=== WHAT TO WORK ON ===
Take the line with "[129,740,202,754] _values: ->" as the first line and the last line of the data as the final one. Write out those lines exactly, and no others.
· · · ·
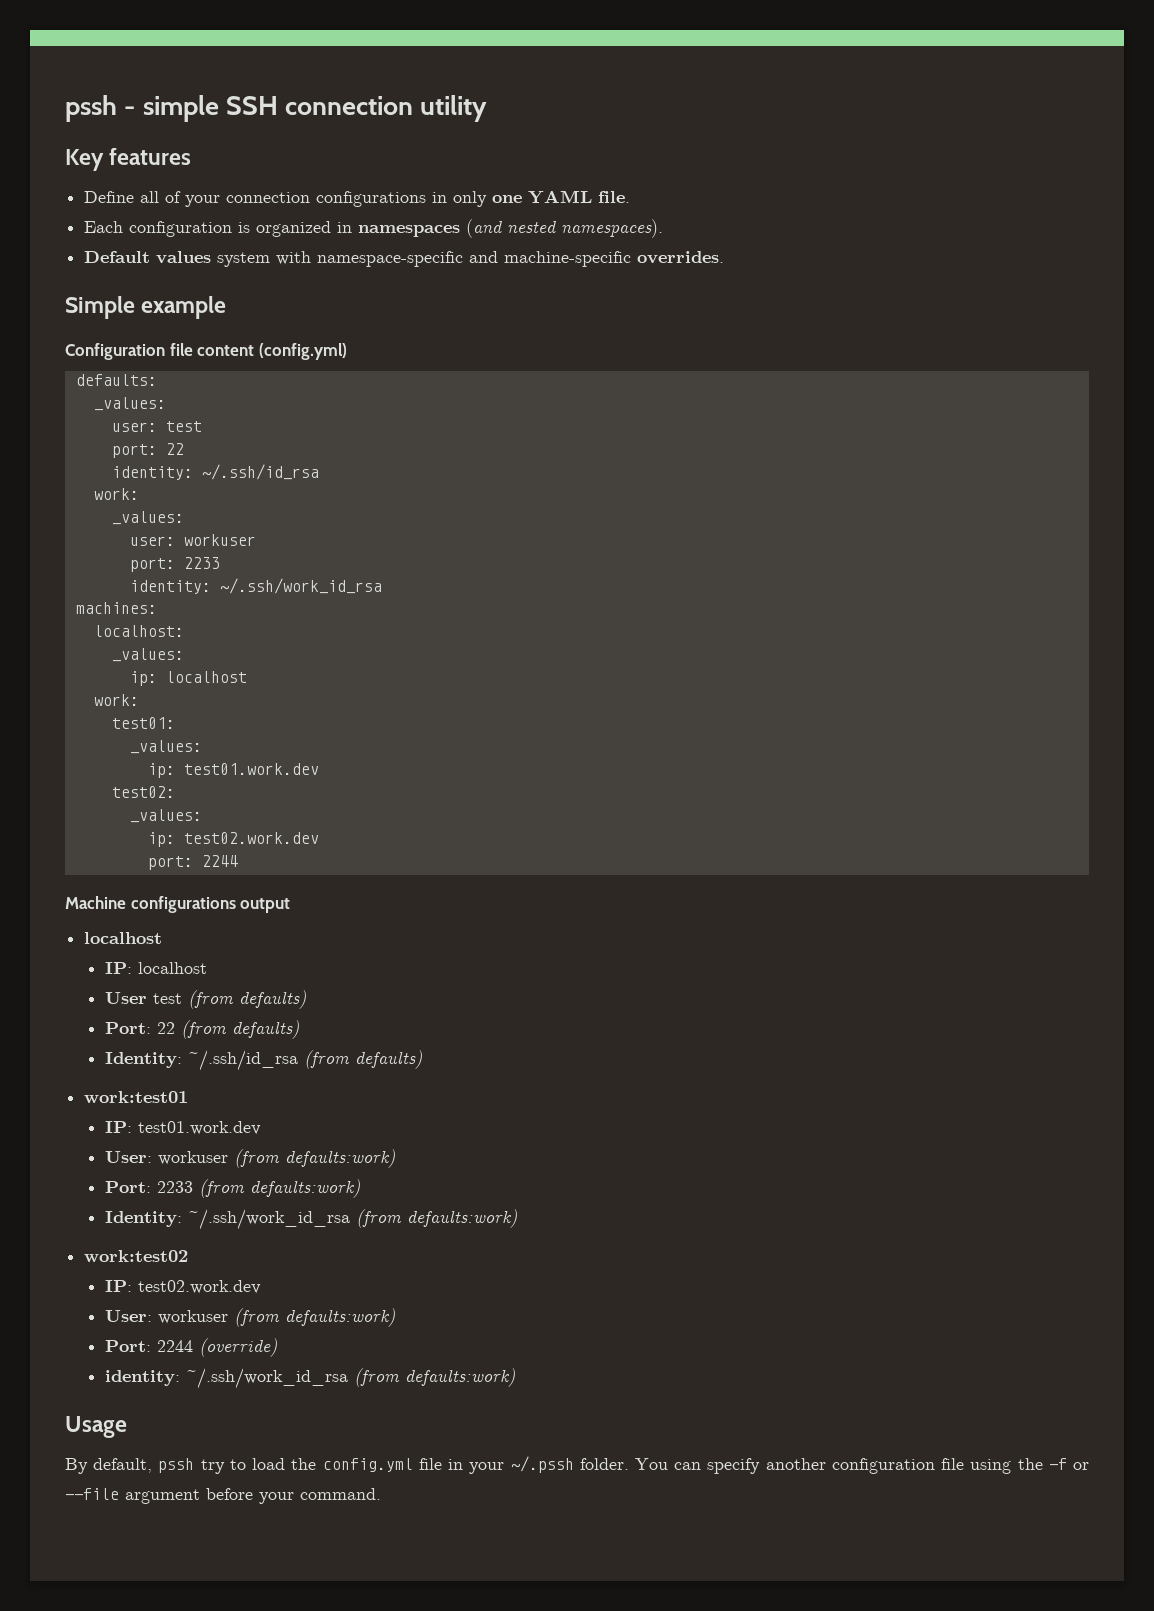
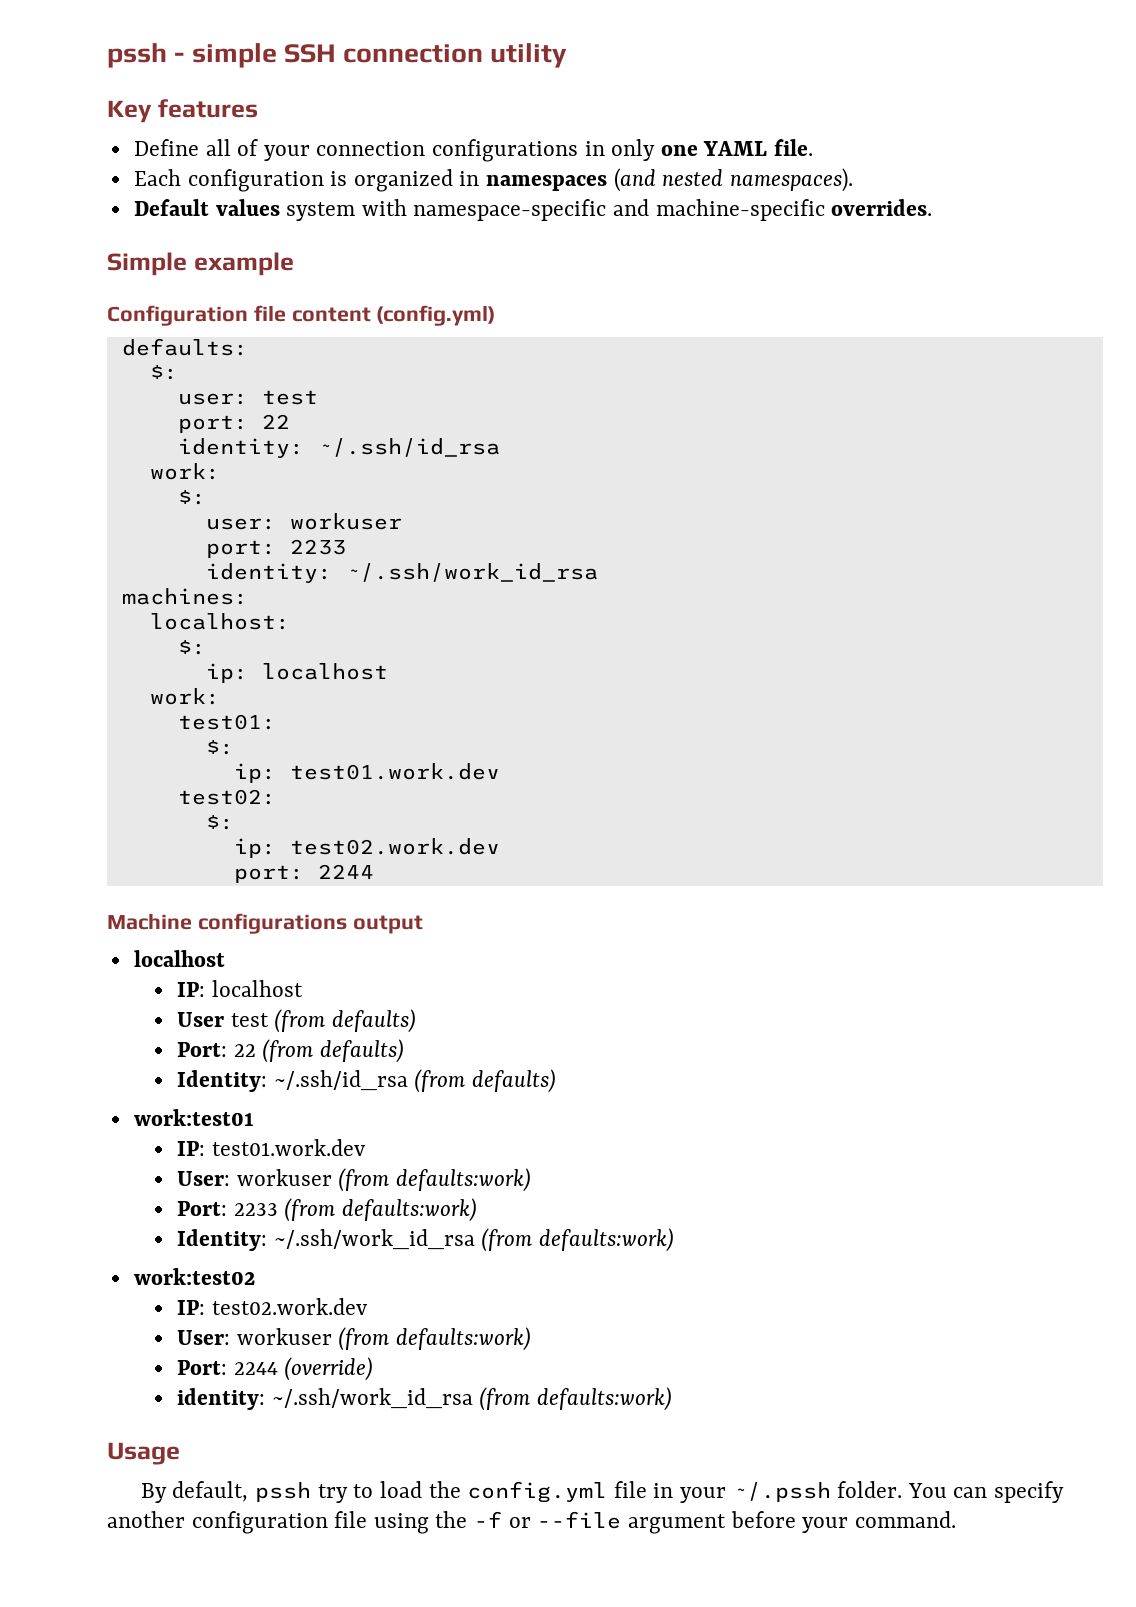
[93,397,166,411] _values: -> [149,365,178,380] $:
[111,511,184,525] _values: -> [177,490,206,505] $:
[111,648,184,662] _values: -> [177,640,206,655] $:
[129,740,202,754] _values: -> [205,740,234,755] $:
[129,809,202,823] _values: -> [205,815,234,830] $:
· · · ·
=== SOLUTION FOR THIS EXERCISE ===
[129,740,202,754] _values: -> [205,740,234,755] $:
[129,809,202,823] _values: -> [205,815,234,830] $:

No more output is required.